[Supplied data]:
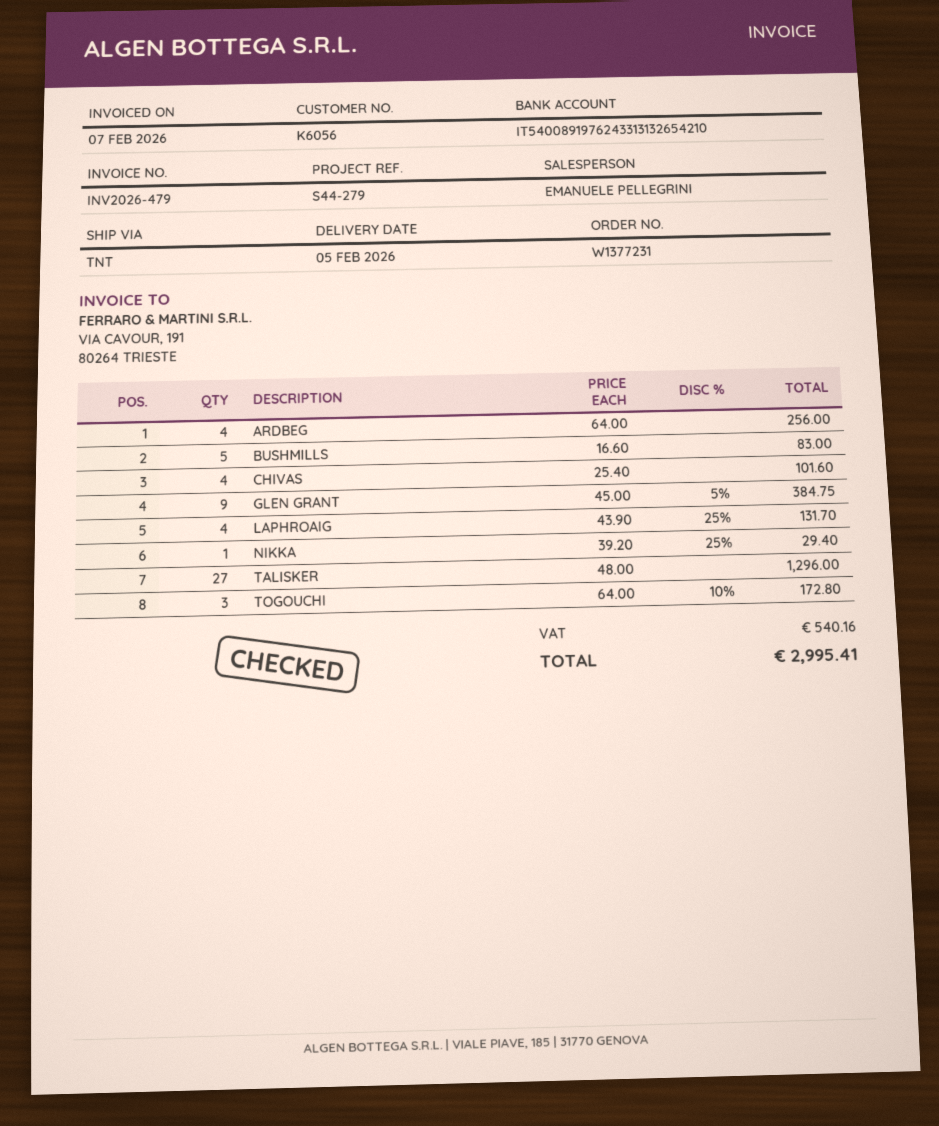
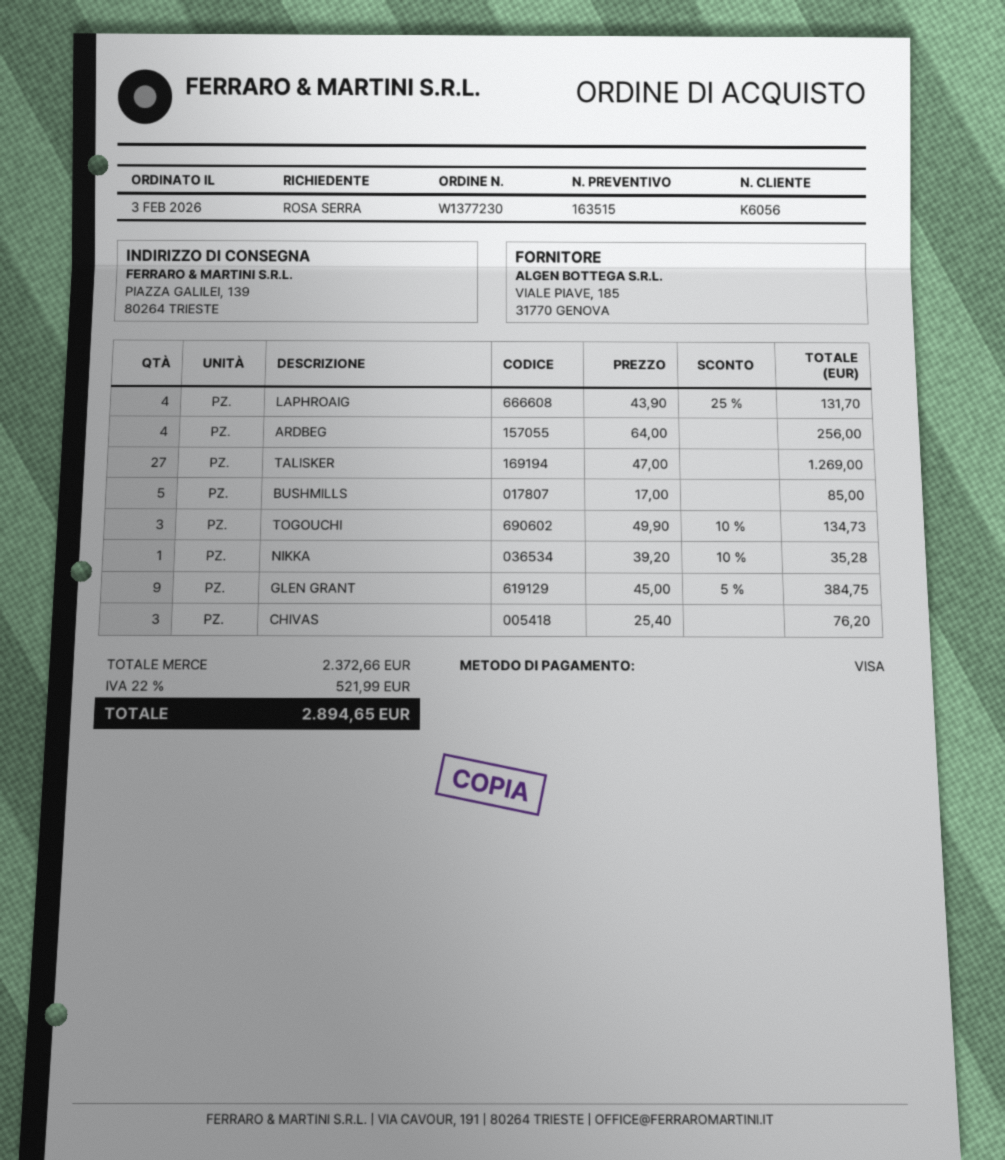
order number: W1377231 -> W1377230
BUSHMILLS: 5 x 16.60 = 83.00 -> 5 x 17.00 = 85.00
CHIVAS: 4 x 25.40 = 101.60 -> 3 x 25.40 = 76.20
NIKKA: 1 x 39.20 - 25% = 29.40 -> 1 x 39.20 - 10% = 35.28
TALISKER: 27 x 48.00 = 1296.00 -> 27 x 47.00 = 1269.00
TOGOUCHI: 3 x 64.00 - 10% = 172.80 -> 3 x 49.90 - 10% = 134.73
tax: 540.16 -> 521.99
total: 2995.41 -> 2894.65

[What is needed]: Each line of the data should be printed again exactly. Please leave pictures out.

[Task output]:
order number: W1377231 -> W1377230
BUSHMILLS: 5 x 16.60 = 83.00 -> 5 x 17.00 = 85.00
CHIVAS: 4 x 25.40 = 101.60 -> 3 x 25.40 = 76.20
NIKKA: 1 x 39.20 - 25% = 29.40 -> 1 x 39.20 - 10% = 35.28
TALISKER: 27 x 48.00 = 1296.00 -> 27 x 47.00 = 1269.00
TOGOUCHI: 3 x 64.00 - 10% = 172.80 -> 3 x 49.90 - 10% = 134.73
tax: 540.16 -> 521.99
total: 2995.41 -> 2894.65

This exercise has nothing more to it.